The Mars trilogy by Kim Stanley Robinson.

The Culture books from Iain Banks.

The Rama series from Clarke although it got tiresome after a while.

The Sparrow and Children of God from Mary Doria Russell.

Contact by Sagan which by the way is one of the very few sci-fi books that
were successfully depicted in movies.

Brave new world from Huxley. Old one but still highly relevant.

The first ones from Gibson.

The Enter series by Orson Scott Card.

Bradbury's Farhenheit 451. This one is a classic.
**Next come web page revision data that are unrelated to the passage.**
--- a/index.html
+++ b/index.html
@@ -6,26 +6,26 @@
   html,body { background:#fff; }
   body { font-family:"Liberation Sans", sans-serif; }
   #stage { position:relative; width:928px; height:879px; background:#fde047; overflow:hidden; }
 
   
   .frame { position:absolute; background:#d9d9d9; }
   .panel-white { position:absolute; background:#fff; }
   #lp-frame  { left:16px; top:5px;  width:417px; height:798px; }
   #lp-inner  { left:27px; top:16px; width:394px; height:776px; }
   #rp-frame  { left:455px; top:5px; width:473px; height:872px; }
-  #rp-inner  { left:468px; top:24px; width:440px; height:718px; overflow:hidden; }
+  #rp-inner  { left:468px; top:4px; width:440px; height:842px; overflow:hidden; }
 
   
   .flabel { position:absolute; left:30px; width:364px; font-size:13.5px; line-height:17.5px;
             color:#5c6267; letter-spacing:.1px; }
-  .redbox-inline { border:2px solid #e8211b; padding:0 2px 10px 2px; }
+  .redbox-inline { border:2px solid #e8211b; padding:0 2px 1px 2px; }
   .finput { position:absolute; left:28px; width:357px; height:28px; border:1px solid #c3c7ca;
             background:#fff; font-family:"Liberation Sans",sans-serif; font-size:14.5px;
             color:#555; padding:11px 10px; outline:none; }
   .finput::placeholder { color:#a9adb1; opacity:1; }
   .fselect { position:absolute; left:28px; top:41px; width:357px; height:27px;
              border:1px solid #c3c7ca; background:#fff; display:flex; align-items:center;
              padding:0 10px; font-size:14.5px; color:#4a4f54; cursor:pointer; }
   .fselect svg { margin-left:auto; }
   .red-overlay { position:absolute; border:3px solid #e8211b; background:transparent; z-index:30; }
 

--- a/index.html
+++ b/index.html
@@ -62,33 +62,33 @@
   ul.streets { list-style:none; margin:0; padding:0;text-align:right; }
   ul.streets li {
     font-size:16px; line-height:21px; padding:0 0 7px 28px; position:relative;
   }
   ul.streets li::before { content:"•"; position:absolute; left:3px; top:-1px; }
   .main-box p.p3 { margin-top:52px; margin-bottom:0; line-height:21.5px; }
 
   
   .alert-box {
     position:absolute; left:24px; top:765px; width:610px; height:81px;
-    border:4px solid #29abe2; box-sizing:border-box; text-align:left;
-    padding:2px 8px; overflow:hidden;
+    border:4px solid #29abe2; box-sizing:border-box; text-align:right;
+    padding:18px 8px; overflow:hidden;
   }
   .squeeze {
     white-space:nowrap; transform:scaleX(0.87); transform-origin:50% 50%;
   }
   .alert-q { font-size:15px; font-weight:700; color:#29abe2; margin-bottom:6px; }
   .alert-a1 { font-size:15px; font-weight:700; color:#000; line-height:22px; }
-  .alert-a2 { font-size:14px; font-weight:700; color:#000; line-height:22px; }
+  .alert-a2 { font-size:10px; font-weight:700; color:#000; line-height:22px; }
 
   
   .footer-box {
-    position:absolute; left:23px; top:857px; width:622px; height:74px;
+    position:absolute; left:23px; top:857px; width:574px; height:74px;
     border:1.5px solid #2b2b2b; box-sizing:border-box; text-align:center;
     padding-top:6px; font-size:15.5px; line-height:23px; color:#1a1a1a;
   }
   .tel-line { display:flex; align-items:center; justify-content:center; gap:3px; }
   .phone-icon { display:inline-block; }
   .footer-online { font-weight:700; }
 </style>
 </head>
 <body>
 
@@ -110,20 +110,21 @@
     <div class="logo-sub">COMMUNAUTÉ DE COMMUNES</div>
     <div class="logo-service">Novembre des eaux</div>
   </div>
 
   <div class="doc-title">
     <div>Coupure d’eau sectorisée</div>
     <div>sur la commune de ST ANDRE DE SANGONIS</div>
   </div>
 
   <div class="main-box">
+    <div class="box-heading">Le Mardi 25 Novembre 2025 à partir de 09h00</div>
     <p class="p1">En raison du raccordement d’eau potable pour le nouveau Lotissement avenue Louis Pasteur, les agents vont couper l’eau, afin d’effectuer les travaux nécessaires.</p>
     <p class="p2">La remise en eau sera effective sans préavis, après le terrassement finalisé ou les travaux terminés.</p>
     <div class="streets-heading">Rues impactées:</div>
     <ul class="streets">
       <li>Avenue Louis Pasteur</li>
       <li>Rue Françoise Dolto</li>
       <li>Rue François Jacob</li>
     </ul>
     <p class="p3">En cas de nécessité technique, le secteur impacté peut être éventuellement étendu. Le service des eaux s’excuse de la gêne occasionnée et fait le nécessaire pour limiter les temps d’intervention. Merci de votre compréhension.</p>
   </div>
Revelation Space from Alaistair Reynolds who writes the most hardcore sci-fi
I've ever come across.

------
aaronem
Peter Watts's _Blindsight_ \- easily the best SF novel I've read in the last
decade. I haven't got round to _Echopraxia_ yet, but I doubt it'll fail to
live up to its predecessor.

Also, while I have no use whatsoever for Stross's "Singularity" stuff, his
Laundry Files series excels, especially for an inveterate old Lovecraft fan
such as myself. If you want a taste, there are some shorts available online --
"Overtime" and "Funny Farm" are good places to start; "Equoid" is the most
recent, but it's not representative, and it's also the weakest entry in the
series as a whole due to its poor characterization and reliance on shock and
gruesomeness rather than the more insidious sort of horror in which the rest
of the series specializes.

I'm sort of surprised to see that no one has yet mentioned Heinlein; I know
he's a politically divisive figure in the fandom, to say the least, but he's
also the great granddaddy of the modern field, and such prominence deserves
recognition. (Hell, he was pushing the Rapture of the Nerds before any of its
modern adherents was even _born_!) Granted that his later works tend to bog
down in self-referentiality and author tracts on the evils of Communism and
the benefits of casual nudism; in his prime, though, he was an author and
storyteller practically beyond compare.

In particular, his _The Moon is a Harsh Mistress_ remains a classic among
classics; _The Puppet Masters_ even more so, to the extent of spawning
practically a whole subgenre of second-rate imitations; and, for a lighter
entry, his oft-overlooked _The Door into Summer_ is a sweet story in which
all's well that ends well and the importance of feline companionship in a
well-rounded life is not overlooked.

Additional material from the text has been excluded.